Zum Urteil des obersten türkischen
Revisionsgerichts, die Zeitung “Yeni Evrensel” für 10 Tage zu schließen,
erklärt die innenpolitische Sprecherin der PDS-Fraktion Ulla Jelpke:
Das oberste
Revisionsgericht der Türkei hat gestern das Urteil des
Staatssicherheitsgerichts von Istanbul, die oppositionelle Zeitung “Yeni
Evrensel” für 10 Tage zu schließen, bestätigt.

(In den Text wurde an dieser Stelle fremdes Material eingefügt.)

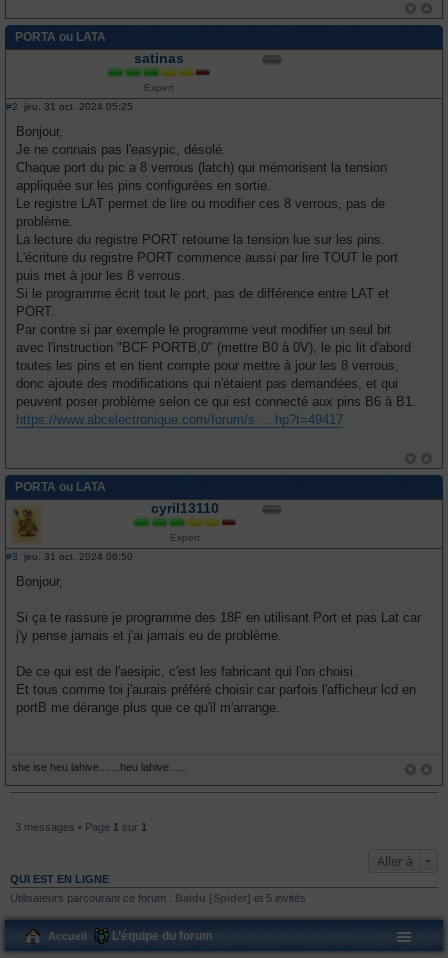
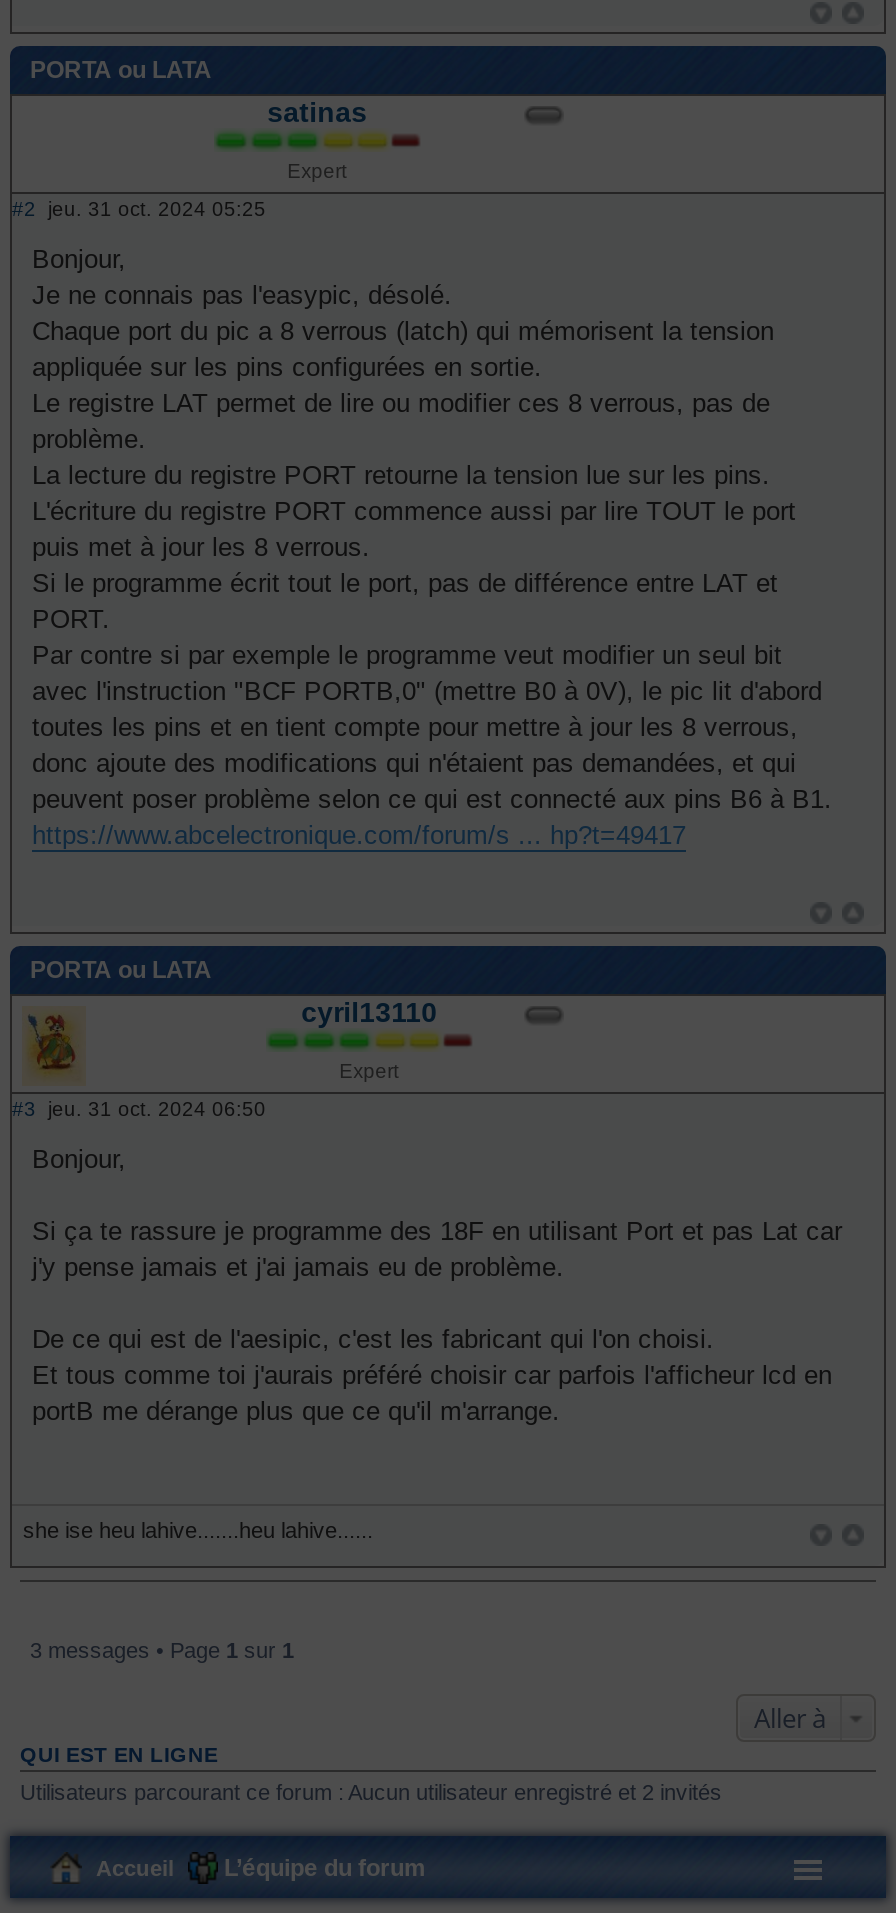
[10,892,306,904] Utilisateurs parcourant ce forum : Baidu [Spider] et 5 invités -> [20,1779,722,1803] Utilisateurs parcourant ce forum : Aucun utilisateur enregistré et 2 invités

Als Grund für die Schließung,
die ab heute in Kraft ist, wurde eine Kolumne in der Zeitung vom 6. Juni 1999
mit dem Titel “Die Kurdenfrage oder der Widerstand um gleiche Rechte” angeführt.

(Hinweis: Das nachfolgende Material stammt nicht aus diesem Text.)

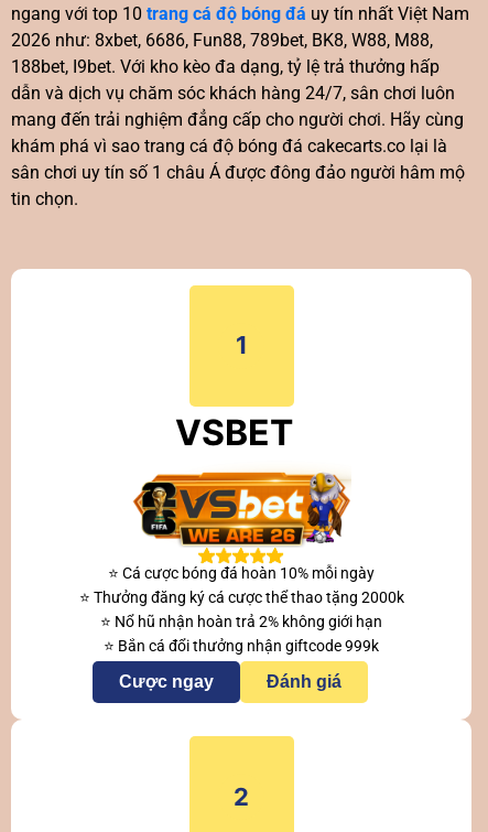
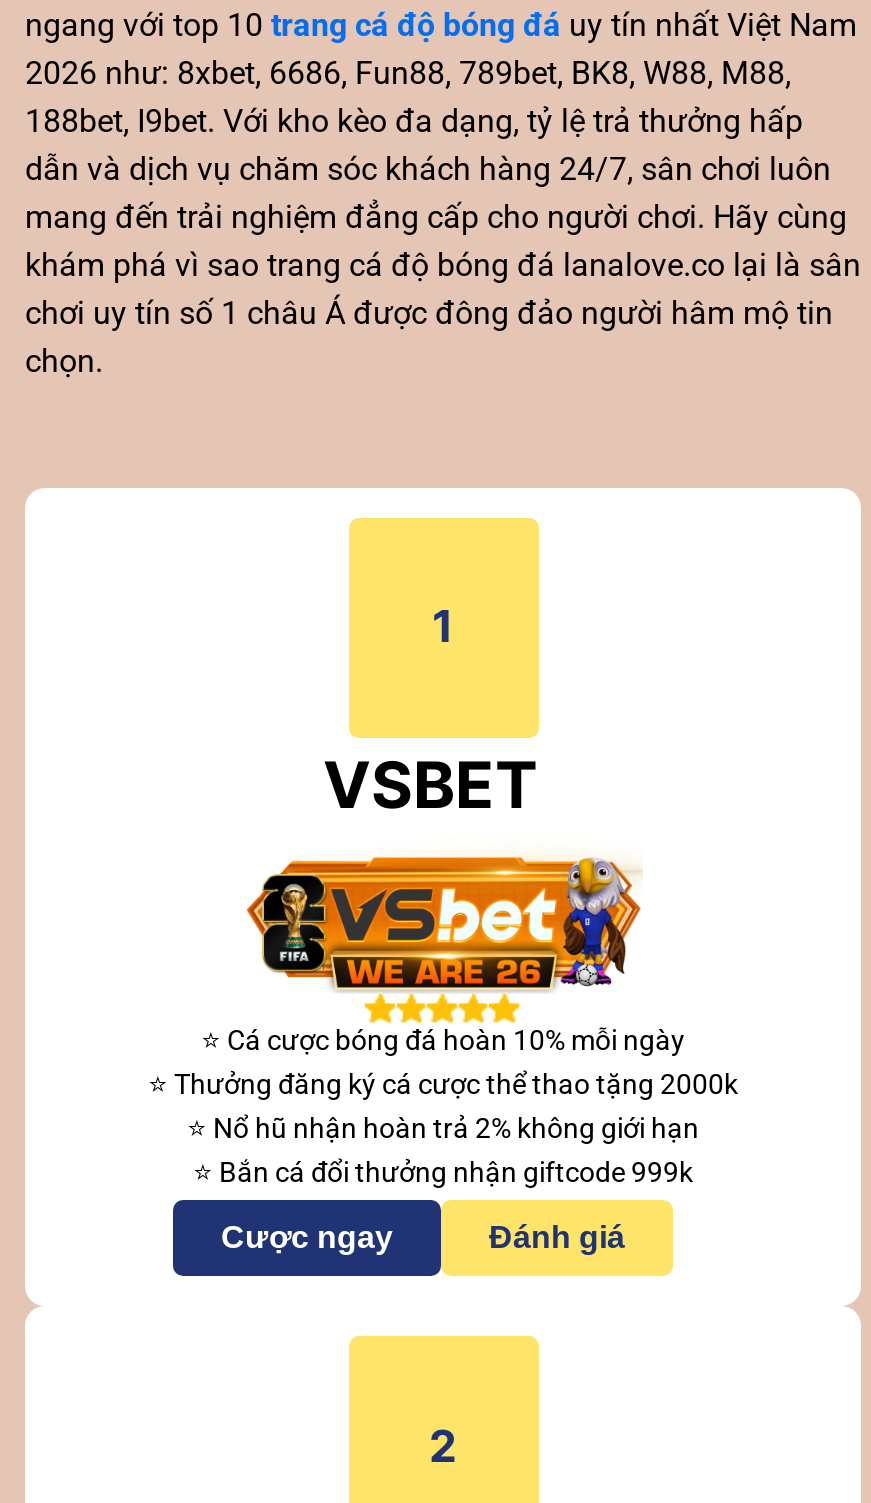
[11,135,465,209] khám phá vì sao trang cá độ bóng đá cakecarts.co lại là | sân chơi uy tín số 1 châu Á được đông đảo người hâm mộ | tin chọn. -> [25,246,861,380] khám phá vì sao trang cá độ bóng đá lanalove.co lại là sân | chơi uy tín số 1 châu Á được đông đảo người hâm mộ tin | chọn.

Nach § 312 des türkischen Strafgesetzbuches habe die Zeitung damit “das Volk
offen zu Hass aufgehetzt, indem Unterscheidungen nach Region, Klasse, Rasse und
Religion vorgenommen worden sind”.
Der § 312 des türkischen
Strafgesetzbuch dient den Machthabern in Ankara seit vielen Jahren dazu, alle
kritischen Stimmen zur Kurdenpolitik der Regierung zum Schweigen zu bringen. Die
Debatte um die Rechte der Kurden und Kurdinnen soll weiter ein Tabuthema
bleiben.
Die türkischen und
kurdischen Kräfte, die für die Demokratisierung in der Türkei kämpfen,
brauchen unsere Solidarität. Ich appelliere an die internationalen Medien,
gegen die Schließung von “Yeni Evrensel” zu protestieren und den Vertretern
der Zeitung jede erforderliche Unterstützung zu gewähren.
Die Regierungen der
EU-Staaten müssen endlich tätig werden und Druck auf die Türkei ausüben, ihr
Rechtssystem gemäß internationalen Standards zu reformieren. Es darf nicht
sein, dass die EU weiterhin stillschweigend duldet, wenn in der Türkei
Schriftsteller und Menschenrechtsaktivisten wegen “Gedankenverbrechen”
verurteilt und bestraft und Zeitungen geschlossen werden.